The Minister of State, Department of Health (Ms Rosie Winterton): I congratulate my hon. Friend the Member for Wakefield (Mary Creagh) on introducing the Bill and on the passionate way in which she spoke about these extremely important issues. She showed that she has a great deal of support for her proposals from stakeholders, trade unions and health professionals, as well as from Members on both sides of the House. Although we cannot support all aspects of her proposals, I hope that I can give her some reassurance. We are legislating in certain areas, as she said, and the measures that we are proposing will be carefully monitored in other areas where we are not legislating at present but have made it clear that we will do so if we cannot achieve the improvements that we seek.

Justine Greening: Can the Minister be a little more specific about which bits of the Bill the Government do not support?
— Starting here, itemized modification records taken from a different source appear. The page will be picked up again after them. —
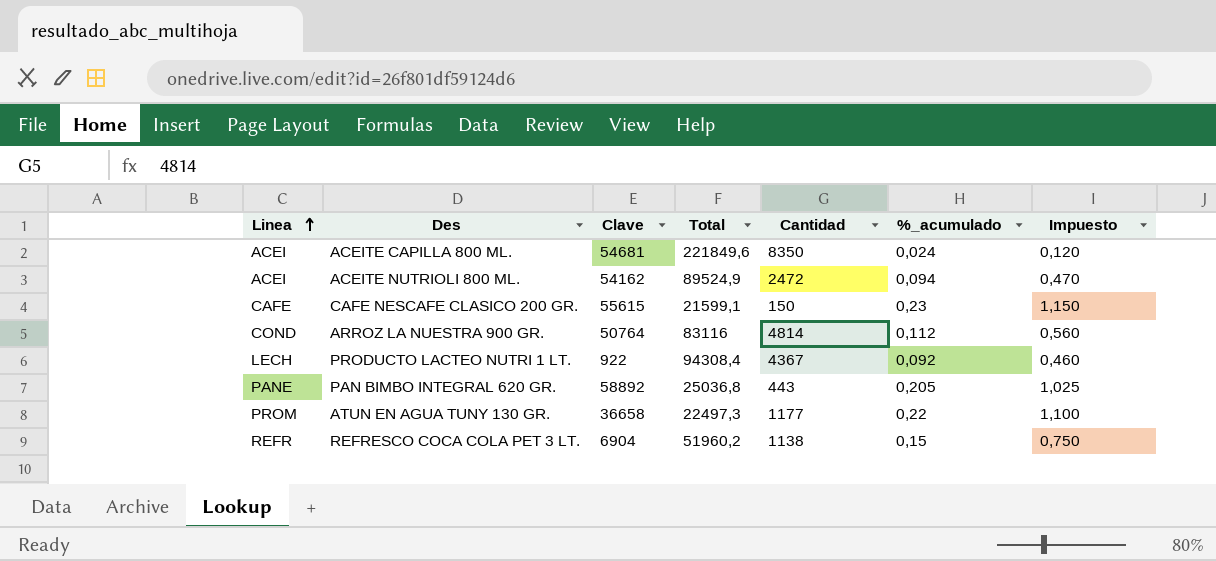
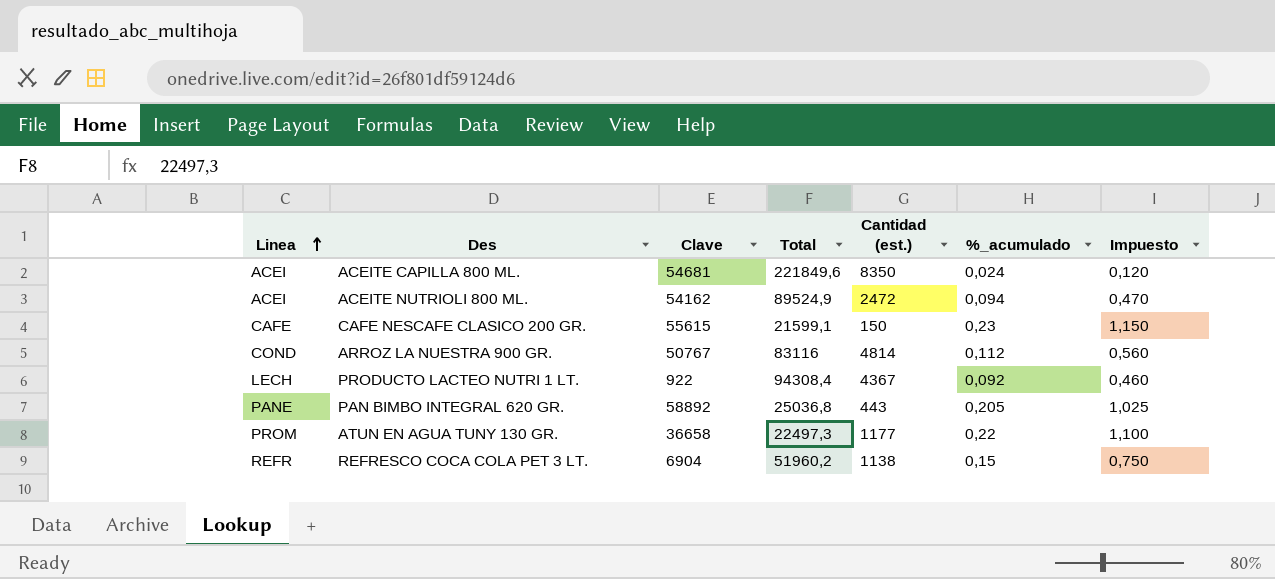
column name: Cantidad -> Cantidad (est.)
ARROZ LA NUESTRA 900 GR. | Clave: 50764 -> 50767

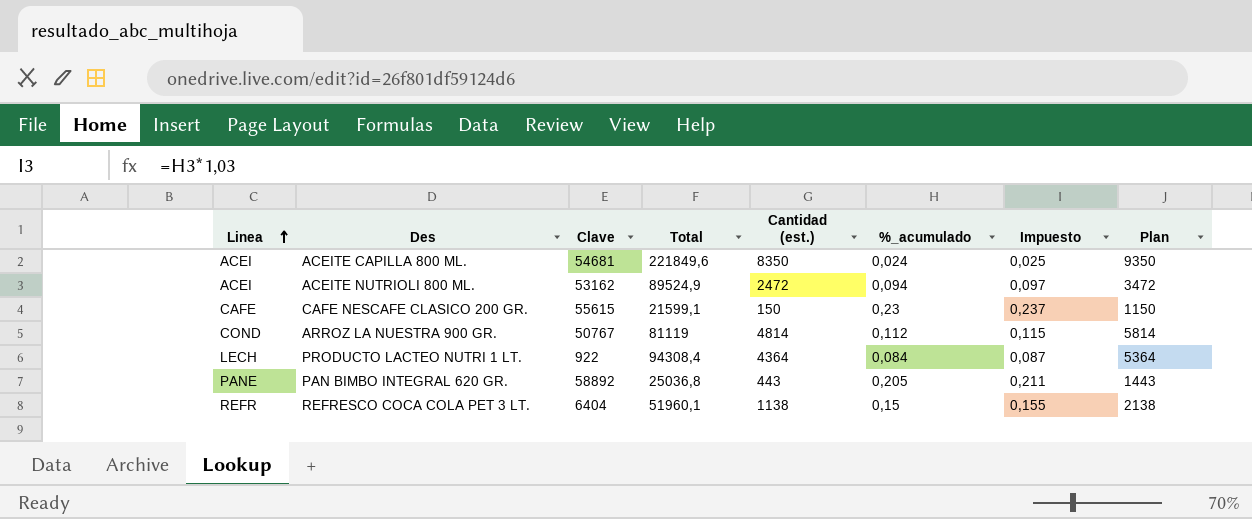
column Impuesto | formula: [%_acumulado] * 5 -> [%_acumulado] * 1,03
column Plan | formula: none -> [Cantidad (est.)] + 1000
row ATUN EN AGUA TUNY 130 GR.: PROM | 36658 | 22497,3 | 1177 | 0,22 | 1,100 -> none
ACEITE NUTRIOLI 800 ML. | Clave: 54162 -> 53162
ARROZ LA NUESTRA 900 GR. | Total: 83116 -> 81119
PRODUCTO LACTEO NUTRI 1 LT. | Cantidad (est.): 4367 -> 4364
PRODUCTO LACTEO NUTRI 1 LT. | %_acumulado: 0,092 -> 0,084
REFRESCO COCA COLA PET 3 LT. | Clave: 6904 -> 6404
REFRESCO COCA COLA PET 3 LT. | Total: 51960,2 -> 51960,1

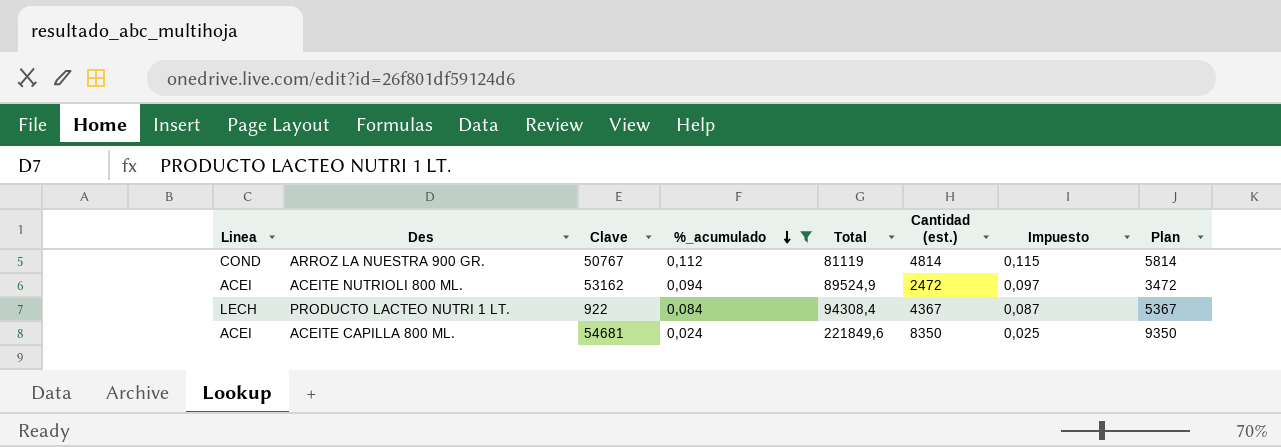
filter: none -> %_acumulado <= 0,112
row order: Linea ascending -> %_acumulado descending
column %_acumulado | position: 6 -> 4
PRODUCTO LACTEO NUTRI 1 LT. | Cantidad (est.): 4364 -> 4367
PRODUCTO LACTEO NUTRI 1 LT. | Plan: 5364 -> 5367

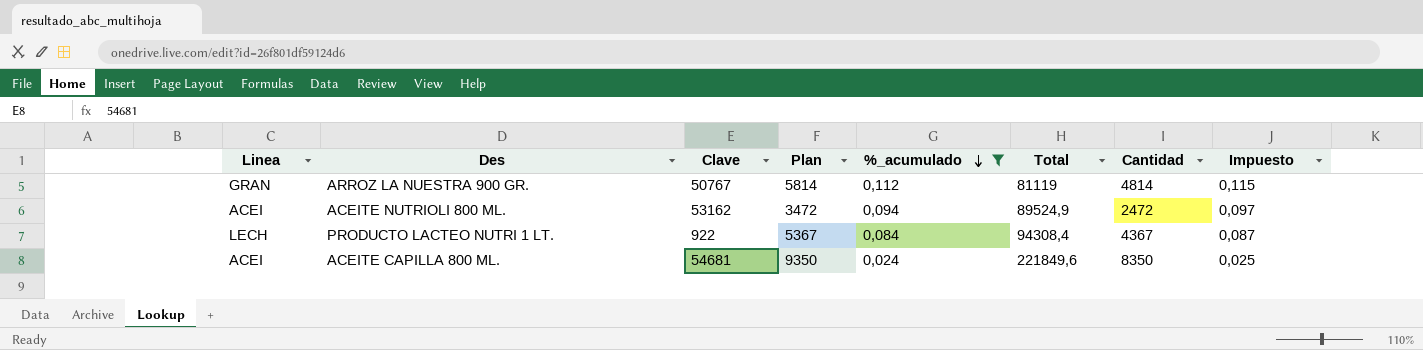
column Plan | position: 8 -> 4
column name: Cantidad (est.) -> Cantidad
ARROZ LA NUESTRA 900 GR. | Linea: COND -> GRAN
Ms Winterton: I did not say that we do not support measures in the Bill—I said that we are taking forward legislation in certain areas; those include education. In other areas, we are working in partnership with industry and other stakeholders. We have made it clear that we would prefer a partnership approach, but we have also made it clear that, because of the importance of the issues raised, if we do not see improvements in standards we will consider whether further measures are needed, for example through legislation. We are very supportive of my hon. Friend because many of the matters that she highlights concern key steps to improving the diet and health of young people and our future generations.

Hon. Members clearly set out some of the issues at hand. My hon. Friend the Member for Wolverhampton, South-East (Mr. McFadden) described the effect that poor nutritional standards are having in his constituency, drawing attention to information sent to him by the primary care trust. The hon. Member for Mid-Dorset and North Poole (Annette Brooke) noted the importance of our having a clear understanding of the relationship between certain foods and children's health, well-being and educational performance.

We want to restrict the promotion to children of foods that are high in fat, salt and sugar, and to increase the promotion of healthier products. We want improvements in the nutritional quality of food and drink that is provided throughout the school day. We want to teach school children about practical cookery. As my hon. Friend the Member for Wakefield said, if we can get it right during the school day by improving children's knowledge, that can translate into the attitude of parents as well; she gave some good examples of how that can work. However, I would say—

It being half-past Two o'clock, the debate stood adjourned.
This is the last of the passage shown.